August 20, 2007

Well we've just got back from the hospital, and I'm really pleased to report that Charlie is STILL doing brilliantly. His oxygen saturations were 83-84, which is the same as last time, even a little bit better. This is amazing, because he's growing bigger by the day, so the bigger his body gets, the harder it should be for his heart to pump the oxygenated blood around... but it doesn't seem to be affecting him at all at the moment, and he is maintaining really well. He's growing like a trouper too, and is rocketing up throught the centile charts.
His ECG was fine, and his echo (an ultrasound scan of his heart) showed that his heart function is still great, and his valves are working well too.
We were really pleased to speak to two cardiac consultants - the one who looks after Charlie now, and the one who cared for and monitored Charlie before he was born. Both said Charlie looks great. We were particularly touched to be told that one of the doctors often uses Charlie as an example for other parents who have been given the crushing diagnosis of HLHS, to show them how life can be, and how well these children can do.
Another brilliant bit of news is that Charlie is doing so well, there really is no rush for the next stage of surgery. In fact, we were told that Charlie probably wouldn't be called for a pre-surgery cardiac catheter until some time next year, with the fontan to follow even later on.

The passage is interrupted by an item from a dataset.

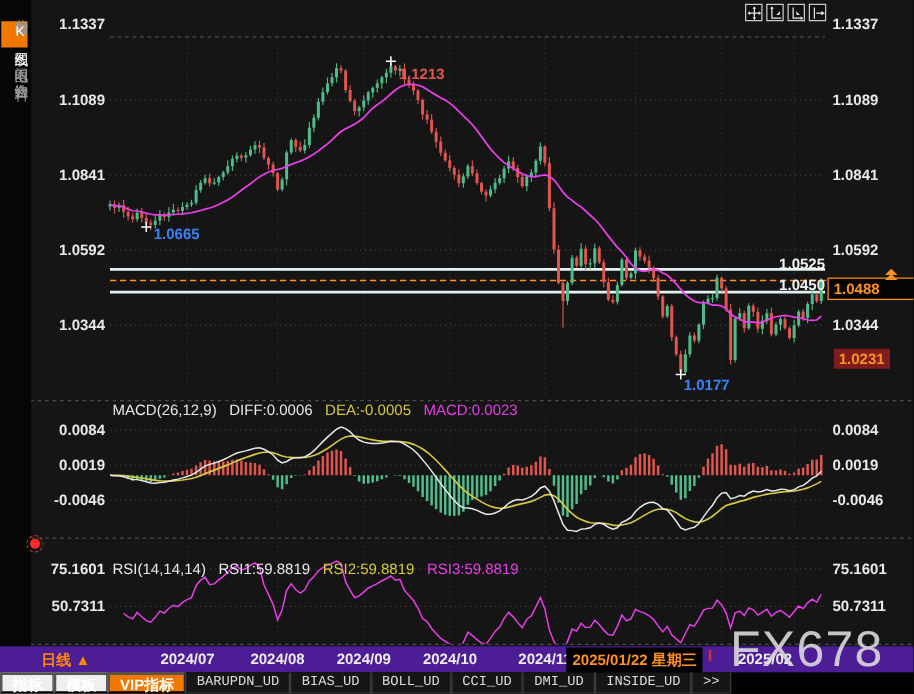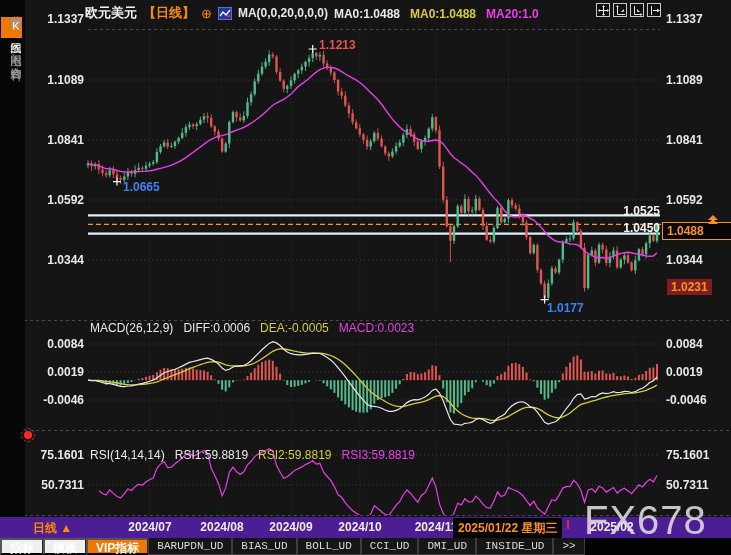"欧元美元" header.topbar { html: <header> <span>欧元美元</span> <span>【日线】</span> <span>⊕</span> <svg> <rect></rect> <polyline></polyline> <rect></rect> </svg> <span>MA(0,0,20,0,0,0)</span> <span><span>MA0:1.0488</span><span>MA0:1.0488</span><span>MA20:1.0</span></span> </header> -> none }
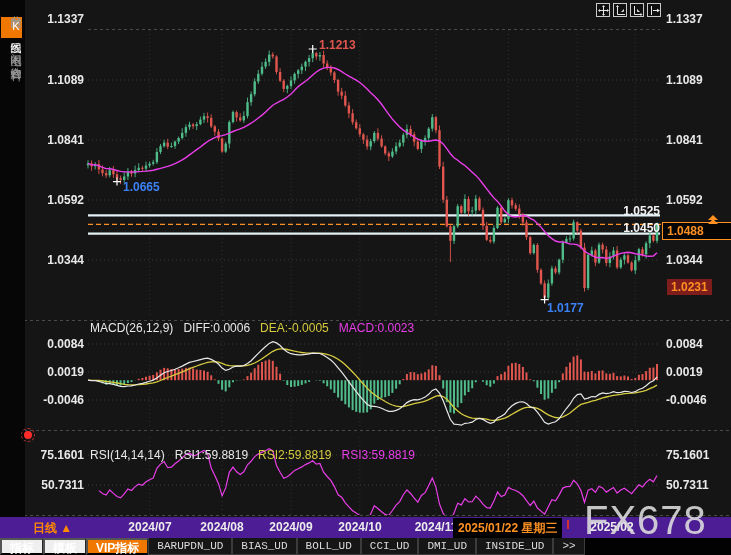"1.1213" div.lbl { top: 38px -> 52px }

In all honesty, we'd thought Charlie's catheter would probably be in the next month or two, so it really feels like a reprieve. Although it does depend on the medics at Birmingham, because it's their call really.
We were also delighted to be given some more news about HLHS in general. When we were given Charlie's diagnosis, we were told that there was a 50% chance of children with this condition reaching the age of five. Today we heard that the figure being quoted now is 80+%. The consultant also told us that many of the previously-untreatable conditions/side-effects associated with HLHS, such as protein-losing enteropathy, are now treatable and even curable. According to the doctor, the prognosis for people with HLHS is much less grim now, and everybody is much more positive and optimistic about a favourable long-term outcome.
In the past, we've always been told that people relying on their right ventricle to do all the work - either because the left is missing, like Charlie's, or because their 'plumbing' is faulty, leaving their left ventricle redundant - would, in all probability, need a transplant in their late teens or early adulthood, because it wasn't thought that the right ventricle could sustain itself for any length of time.
However we were given another amazing piece of news today by the consultant, who told us that there are people out there relying on JUST their right ventricle, who are now in their forties and still going strong.
Although they do not have exactly the same condition as Charlie, the end result is the same. We were blown away by this news. I don't think the consultant realised quite what he had given us in those few words.
Until now, we had never allowed ourselves to think beyond mid-twenties for Charlie. Of course we have hazy hopes and daydreams about him getting married, having kids, even having grandchildren, but not in any concrete terms.
To be told that there are people out there, now in their forties, and living a good life has bought us another two decades-worth of hoping. This is enormous for us - as long as we have hope for the future, we can do anything.
Charlie behaved brilliantly throughout the whole appointment - he lay so still for his ECG that they got all the results they needed in just one go, plus he was really quiet and well-behaved for his echo, and did everything the doctor asked of him. We've been given another appointment in six months.
We're so proud of Charlie, and so grateful that he's doing so well.